I think there are many issues affecting the three East African Community members that Raila could have talked about instead of using the inter-university forum to advance his campaign for presidency. Chief among these are the issues of the EAC economy and the political integration of these three countries.
In the realization that these students will be shaping up future policies that affect the EAC, Raila should have raised the issue of cross border trade, work permits, and development of infrastructure to ease movement within the region. As of today, Tanzania remains the only country in the region where Kenyans have to go through red-tape regulations to get work permits.
In march last year, Kenyan journalist were arrested in Tanzania and deported. Kenyan businesses in Tanzania have also had their employees deported as Tanzanians claim that Kenyans are too aggressive in business. Raila should have used this forum to reassure Tanzanians of our commitment to make the EAC a success by encouraging cross border employment and investment. Instead, Mr. Odinga chose to embrace party activism as he threw statesmanship out of the window.

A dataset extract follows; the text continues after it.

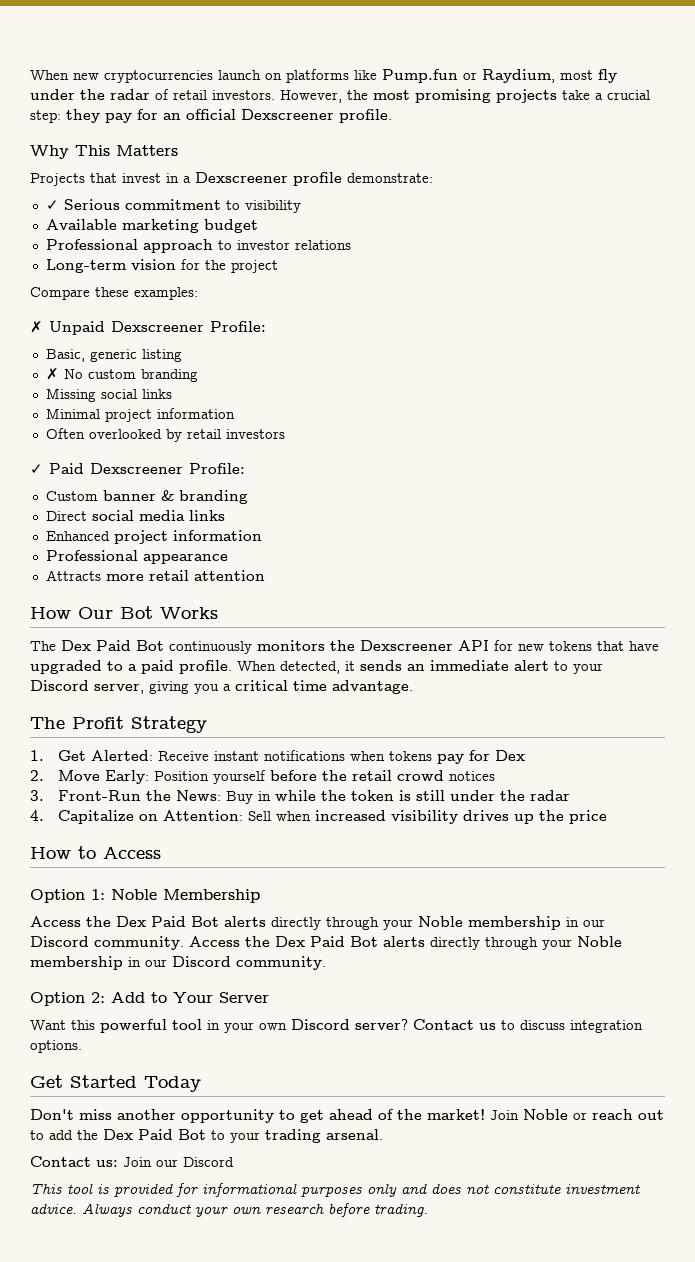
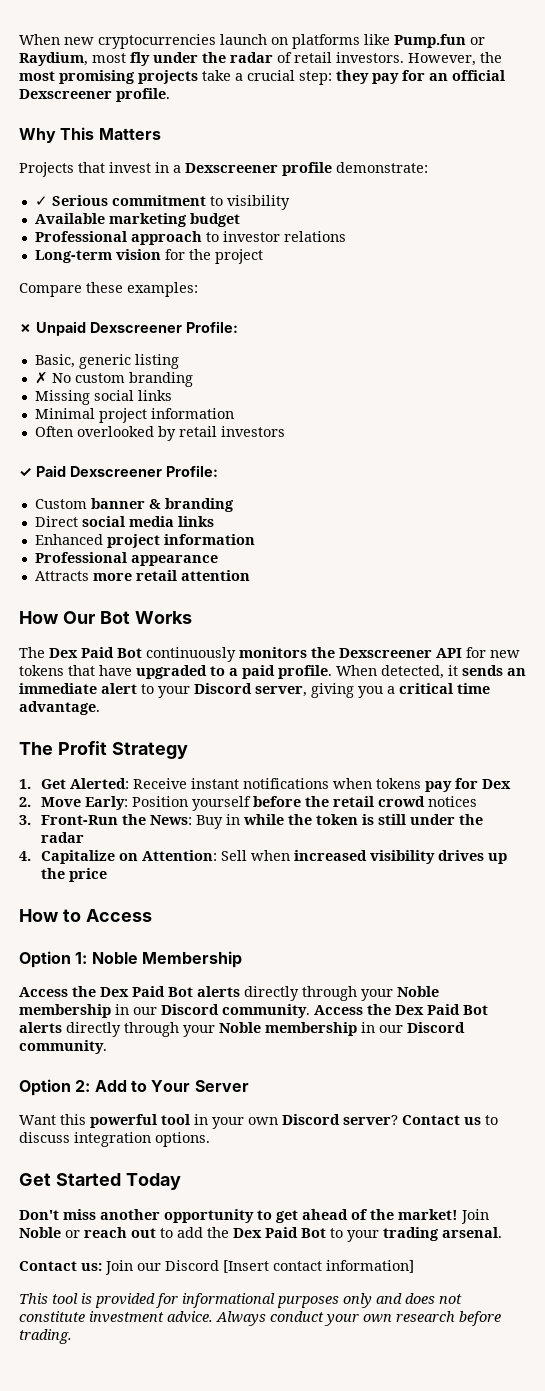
- Contact us: Join our Discord
+ Contact us: Join our Discord [Insert contact information]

The inter-university forum would have been the best venue to challenge students to think about how best the region can utilize resources from this lake. In the past we have seen Ugandan forces crossing into Kenyan waters to arrest fishermen. This issue touches the interests of Mfangano Islands residents who depend on fishing.
It is a shame that our leaders are behaving akin to the woman who requested King Solomon to split up the baby so that each can have a share. These leaders want to be president but they use foreign countries as platforms ridicule their motherland and spread bold lies. Will they have an intact country to govern if their preoccupation is selling Kenya as a dead horse?